AIM OF THE EXERCISE: The lines from the one with "-139,8 +139,8 @@" through the last line below are to be copied exactly; no other lines are to be returned.

INPUT RECORDS:

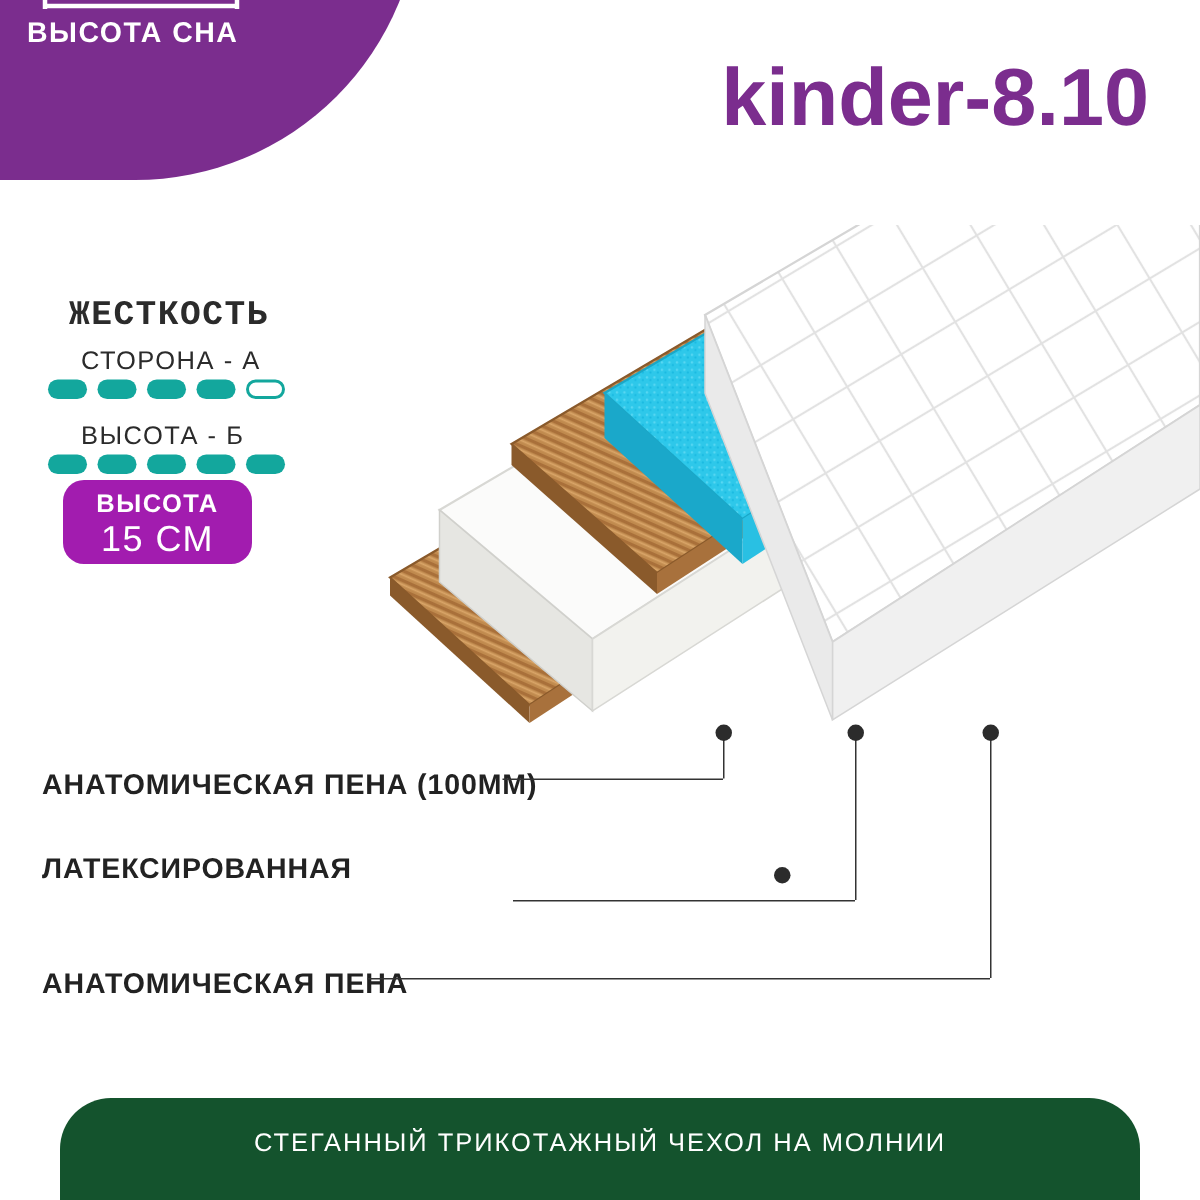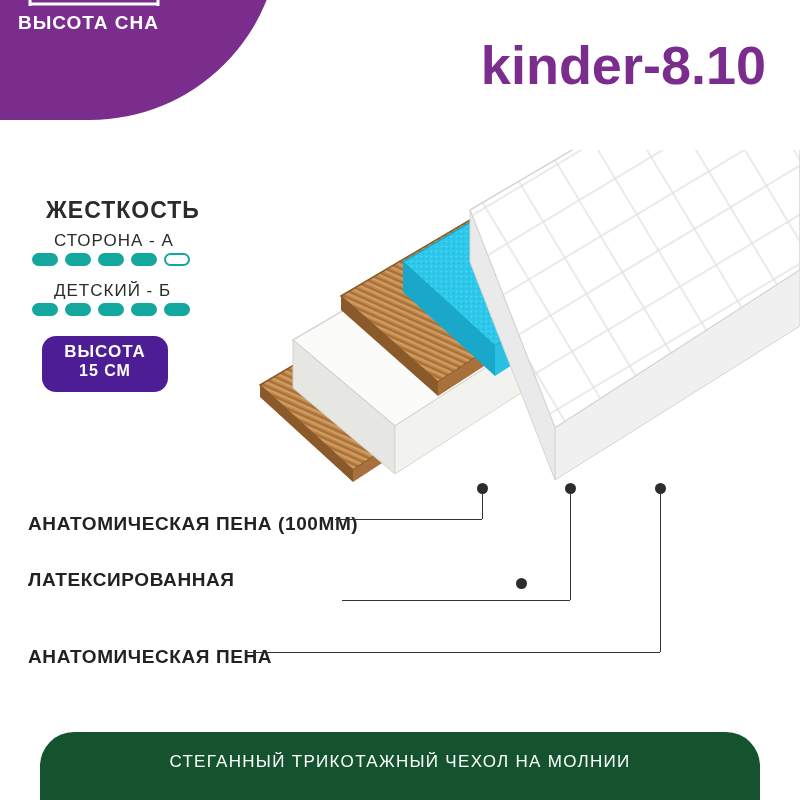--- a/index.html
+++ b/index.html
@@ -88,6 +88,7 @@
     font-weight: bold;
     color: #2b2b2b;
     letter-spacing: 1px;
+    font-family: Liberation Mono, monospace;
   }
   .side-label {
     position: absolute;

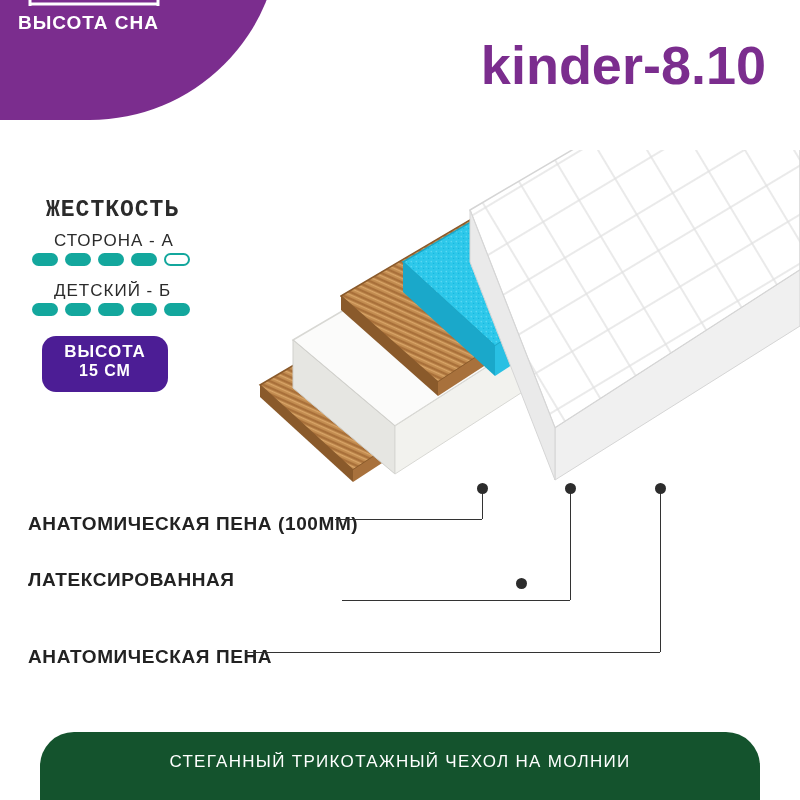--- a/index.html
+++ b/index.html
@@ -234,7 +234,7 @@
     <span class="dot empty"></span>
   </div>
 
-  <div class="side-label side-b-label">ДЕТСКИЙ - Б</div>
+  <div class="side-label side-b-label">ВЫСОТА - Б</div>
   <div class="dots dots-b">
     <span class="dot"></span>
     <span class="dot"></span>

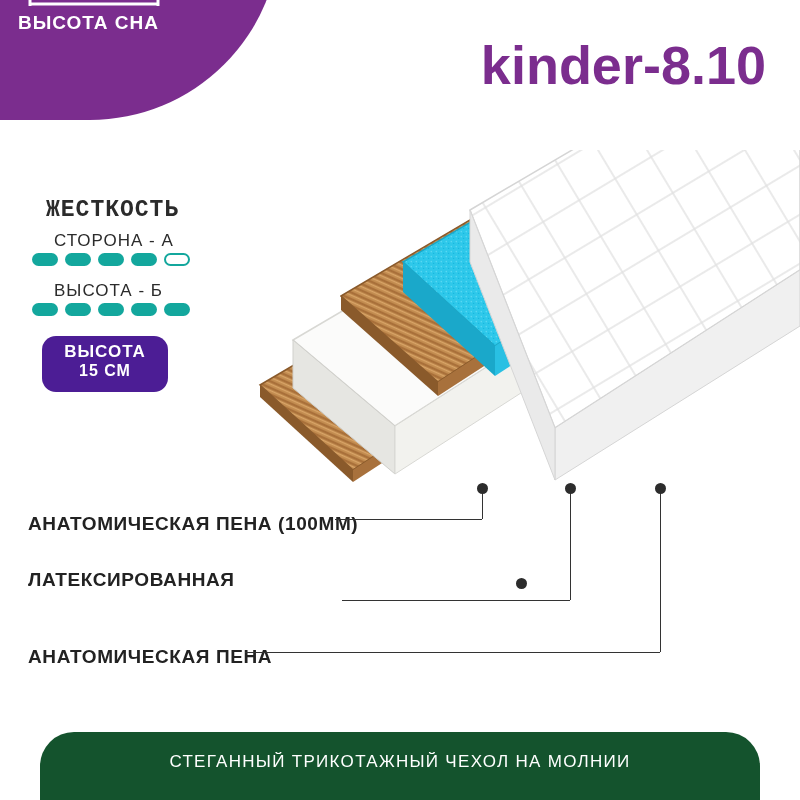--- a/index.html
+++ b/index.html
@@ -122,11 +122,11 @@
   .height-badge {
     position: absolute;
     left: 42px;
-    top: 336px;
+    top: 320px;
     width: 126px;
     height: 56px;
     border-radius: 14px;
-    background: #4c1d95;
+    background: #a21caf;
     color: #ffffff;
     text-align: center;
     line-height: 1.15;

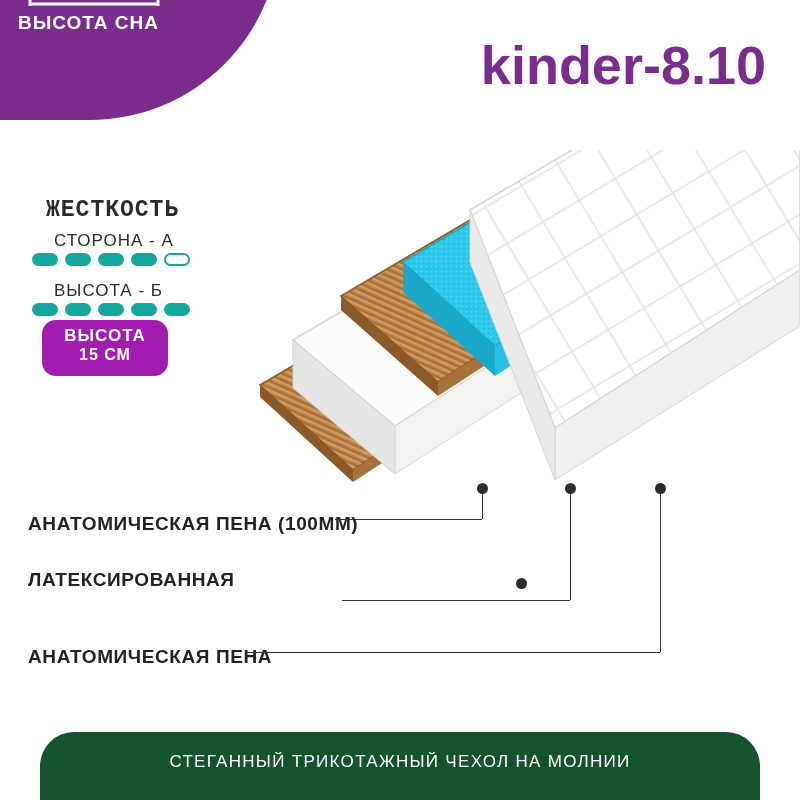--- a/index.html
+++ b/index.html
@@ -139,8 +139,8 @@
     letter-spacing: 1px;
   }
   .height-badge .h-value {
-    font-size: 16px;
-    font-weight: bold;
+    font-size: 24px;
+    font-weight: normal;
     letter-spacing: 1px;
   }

TASK ANSWER:
@@ -139,8 +139,8 @@
     letter-spacing: 1px;
   }
   .height-badge .h-value {
-    font-size: 16px;
-    font-weight: bold;
+    font-size: 24px;
+    font-weight: normal;
     letter-spacing: 1px;
   }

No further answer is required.